The word refugee has a number of connotations in today’s social climate.  Concerns about refugees from Syria have made the term politically polarizing.  With one group concerned about the security of the nations that takes them in, and the other concerned about the well-being of the refugees themselves, neither party is objectively wrong.  To be completely honest, I could argue points for either side, and although I’ve read articles, columns, and “think” pieces on the subject, I still felt like there was a portion of my understanding that was missing – so I went searching for someone who could help me appreciate the experiences of a refugee.  After a bit of digging, I got in touch with Selena Mrkonja.

Selena lives in San Diego and works as a personal trainer.  She splits her time between helping traditional clients reach their fitness goals at the gym and disguising exercise as play for children with Downs syndrome at the Arc of San Diego, a non-profit that provides assistance to people with special needs.  Before this line of work, she completed a bachelor’s degree in behavioral science, criminology and corrections at the University of Utah.  She’s a Marine Corps veteran who played an active role in the marketing that recently helped Vet TV raise $250,000 to launch their streaming veteran-based subscription service, and when she’s not doing all of that, she competes in fitness and figure competitions.  By all outward appearances, Selena is a poster child for the current generation of veterans: educated, strong, patriotic and ambitious.

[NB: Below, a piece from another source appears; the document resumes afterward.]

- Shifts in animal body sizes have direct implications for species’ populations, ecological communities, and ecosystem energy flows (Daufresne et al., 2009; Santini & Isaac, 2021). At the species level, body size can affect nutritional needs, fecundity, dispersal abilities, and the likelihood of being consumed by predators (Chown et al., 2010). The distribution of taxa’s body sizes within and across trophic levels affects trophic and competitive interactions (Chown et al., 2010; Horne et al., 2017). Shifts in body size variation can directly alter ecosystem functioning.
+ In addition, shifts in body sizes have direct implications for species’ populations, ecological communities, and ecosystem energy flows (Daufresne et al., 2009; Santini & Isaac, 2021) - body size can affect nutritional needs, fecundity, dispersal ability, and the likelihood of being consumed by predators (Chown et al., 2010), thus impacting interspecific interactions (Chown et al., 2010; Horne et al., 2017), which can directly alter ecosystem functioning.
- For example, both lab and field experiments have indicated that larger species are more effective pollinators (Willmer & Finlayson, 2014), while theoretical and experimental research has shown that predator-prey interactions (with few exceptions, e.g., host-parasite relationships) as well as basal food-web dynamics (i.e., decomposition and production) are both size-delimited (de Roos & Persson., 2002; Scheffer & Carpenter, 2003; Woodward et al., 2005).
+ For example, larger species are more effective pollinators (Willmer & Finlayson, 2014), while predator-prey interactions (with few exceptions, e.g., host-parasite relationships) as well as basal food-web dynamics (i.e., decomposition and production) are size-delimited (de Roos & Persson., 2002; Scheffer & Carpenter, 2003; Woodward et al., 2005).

She’s also a Bosnian refugee.

The Bosnian War, sometimes referred to as the Bosnian Conflict, shaped Selena’s childhood.  Her father was a Muslim and her mother was a Christian, which placed her family in a precarious position during the ethnically rooted fighting that erupted after the fall of Yugoslavia.  Her father was often gone for weeks at a time fighting on the front lines, leaving Selena, her mother, and her sister living in poverty in the basement of a building whose owners had evacuated.  They had no power, no running water, and often, no food.  They relied heavily on local ration centers for food and water, as well as air drops from NATO and American aid workers.